Je visais 200km ce jour-là ; j’en ai fait 178. Pas mal.

La montée de trop pour ce jour-là.
Spotée par un dotwatcher

10 mai : c’est enfin le dernier jour !

Le réveil est moins difficile. Je me sens légère, mais j’ai encore 195 km à faire. Ce n’est pas rien. J’entame la journée par une longue montée qui s’avère être la dernière. Ah, si j’avais su, j’aurais peut-être poussé un peu la veille, mais ce qui est fait est fait, il ne faut pas regretter. À partir de maintenant, c’est en pente douce jusqu’à Amerongen. Les quarante premiers kilomètres sont mêmes en pente douce assez forte, car je roule vite. J’ai une moyenne de quasi 20 km/h. Je découvre un Plus (supermarché) sur ma route, donc c’est fiesta au petit déjeuner ! Il fait déjà plus chaud que les autres jours à la même heure et le vent est très léger. Je suis bien boostée !

Malheureusement, je ne tarde pas à sentir le fait de rouler plus vite : mes cuisses commencent à tirer. J’essaie alors de ralentir l’allure, mais je n’y parviens pas vraiment tellement la pente douce m’emporte. Je me dis « tant pis, laisse-toi aller, tu arriveras plus vite. »

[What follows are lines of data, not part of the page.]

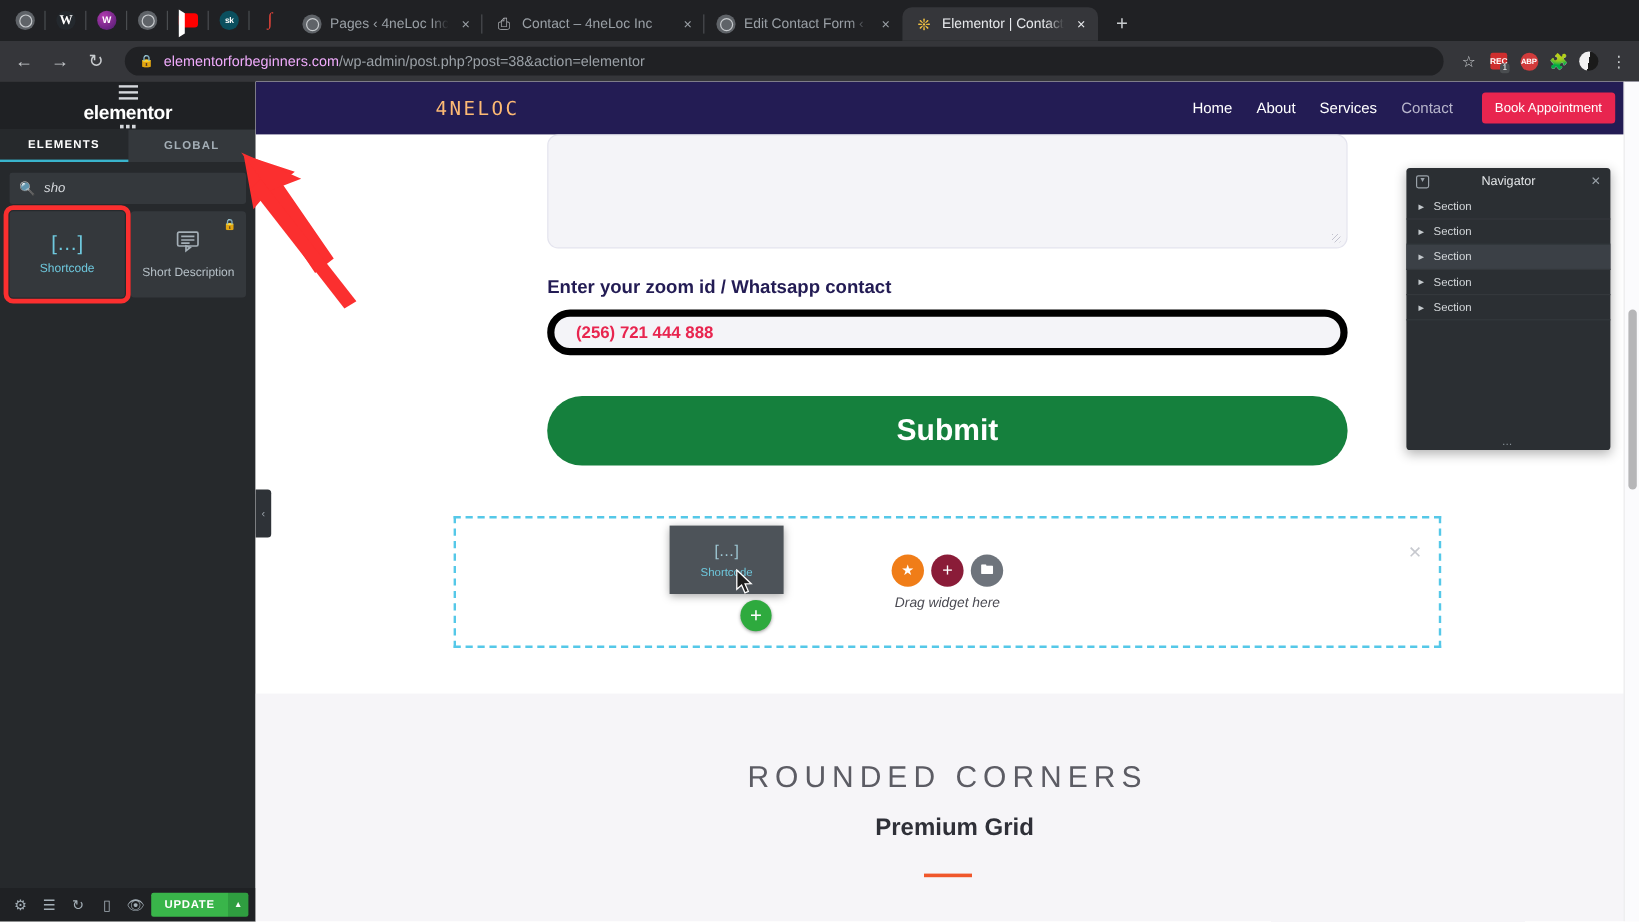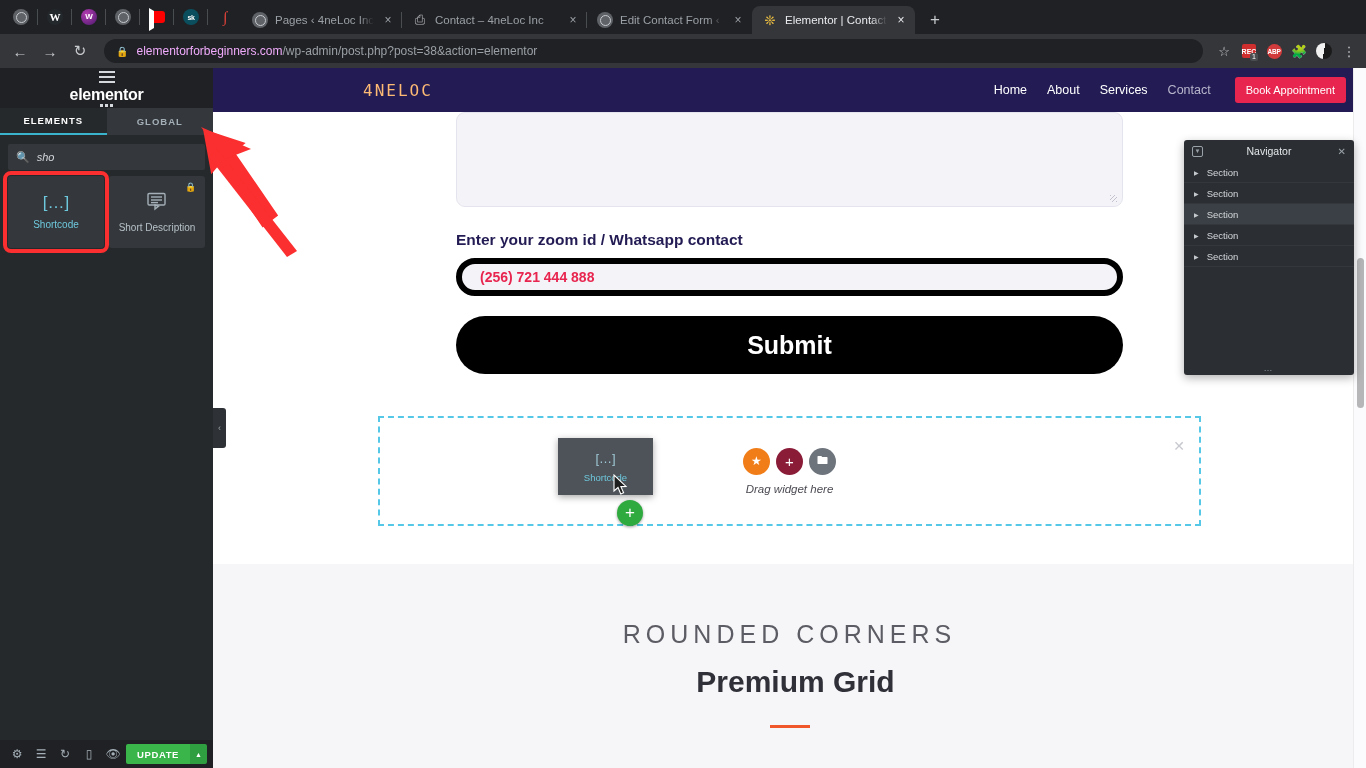--- a/index.html
+++ b/index.html
@@ -218,21 +218,21 @@
   .field-label {
     font-size: 15.5px; font-weight: bold; color: #231c54;
     margin: 24px 0 9px;
   }
   .input-box {
     height: 38px; background: #f4f4f8; border: 6px solid #000000;
     border-radius: 19px; display: flex; align-items: center; padding: 0 18px;
     color: #e8254f; font-size: 14px; font-weight: bold;
   }
   #submit-btn {
-    margin-top: 20px; height: 58px; background: #000000; border-radius: 30px;
+    margin-top: 34px; height: 58px; background: #15803d; border-radius: 30px;
     display: flex; align-items: center; justify-content: center;
     color: #ffffff; font-size: 25px; font-weight: bold;
   }
 
   
   #drop-section {
     margin: 42px 165px 0 165px; height: 110px;
     border: 2px dashed #55c8e8; position: relative;
     display: flex; align-items: center; justify-content: center;
   }
@@ -268,26 +268,26 @@
   #drag-cursor { position: absolute; left: 400px; top: 406px; z-index: 23; }
 
   
   #rc-section {
     margin-top: 38px; background: #f6f5f8; padding: 56px 0 40px;
     text-align: center;
   }
   #rc-kicker {
     font-size: 25px; letter-spacing: 5px; color: #5c5c64; font-weight: normal;
   }
-  #rc-title { font-size: 30px; font-weight: bold; color: #2f3038; margin-top: 16px; padding-left: 12px; }
+  #rc-title { font-size: 20px; font-weight: bold; color: #2f3038; margin-top: 16px; padding-left: 12px; }
   #rc-rule { width: 40px; height: 3px; background: #f0572b; margin: 26px auto 0; }
 
   
   #navigator {
-    position: absolute; right: 12px; top: 72px; width: 170px; height: 235px;
+    position: absolute; right: 24px; top: 72px; width: 170px; height: 235px;
     background: #2b2f33; border-radius: 3px; box-shadow: 0 3px 10px rgba(0,0,0,0.3);
     z-index: 30; display: flex; flex-direction: column;
   }
   #nav-head {
     height: 22px; display: flex; align-items: center; padding: 0 8px;
     position: relative; flex: 0 0 22px;
   }
   #nav-dock {
     width: 11px; height: 11px; border: 1px solid #9aa2a9; border-radius: 2px;
     color: #9aa2a9; font-size: 6px; display: flex; align-items: center; justify-content: center;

À midi, je tombe sur un McDonald’s. Cool, un repas chaud vite préparé et des toilettes ! Le reste de la journée se passe tranquillement et je n’ai pas beaucoup de souvenirs, si ce n’est que j’ai vu deux Bullitt à Nimègue et qu’à 35 km de la fin, j’ai fait une pause pour ranger le vélo et le rendre présentable.

Par contre, j’ai la chance de ne pas finir seule : je suis à 10 km de la fin environ et j’attends à un feu rouge quand j’entends qu’on me parle en néerlandais. Je ne comprends rien, si ce n’est le « Race Around the Netherlands ». Je me retourne et le gars comprend que je bugue, alors il répète en anglais. Je comprends qu’il me demande si je fais la RATN. « I’m the proud last one » est ma réponse, et là, le mec se transforme en groupie ! Il sait qui je suis et me demande s’il peut rouler avec moi car, il habite la rue du Proloog. Sans problème ! On passe donc les dix derniers kilomètres en papotant. Il va être sur le c*** de voir que je roule avec un vieux vélo, en baskets et avec tout mon brol ^^ Il me demande même de faire un selfie ensemble pendant qu’on roule. Là, je me rends compte qu’il y a visiblement pas mal de monde qui me suit encore même si la course est finie. À la fin, il  s’écarte pour me laisser passer l’entrée du Proloog et applaudit.

Mon cœur déborde de joie : JE L’AI FAIT !

Le patron du Proloog est là et me donne le cadeau du finisher : une superbe carte. Il me prend en photo et prévient les organisateurs que j’ai fini. JE L’AI FAIT BORDEL !!!! Je discute encore un peu avec les deux gars, puis ils me laissent. Mon frère ne va pas tarder. J’en profite pour faire une dernière vidéo et couper le traqueur. J’ai droit à un magnifique coucher de soleil.

Je manque de pleurer en voyant mon frère. C’est tellement surréaliste de le voir après tout ce temps passé sur le vélo. Il m’a amené des crasses à manger mais je n’ai pas faim. On charge le vélo et puis on se met en route pour Bruxelles. Il me pose plein de questions et je parle, je parle, je parle. Je parle tellement que d’un coup, on est sur le ring d’Anvers. Il me dépose à la maison aux environs de 0h15. Je ne suis pas fatiguée, mais j’ai envie de m’allonger. Mon cerveau se coupe et je m’endors sans m’en rendre compte.

Je suis finisher RATN 2021 en 10 jours 13h et 23 minutes.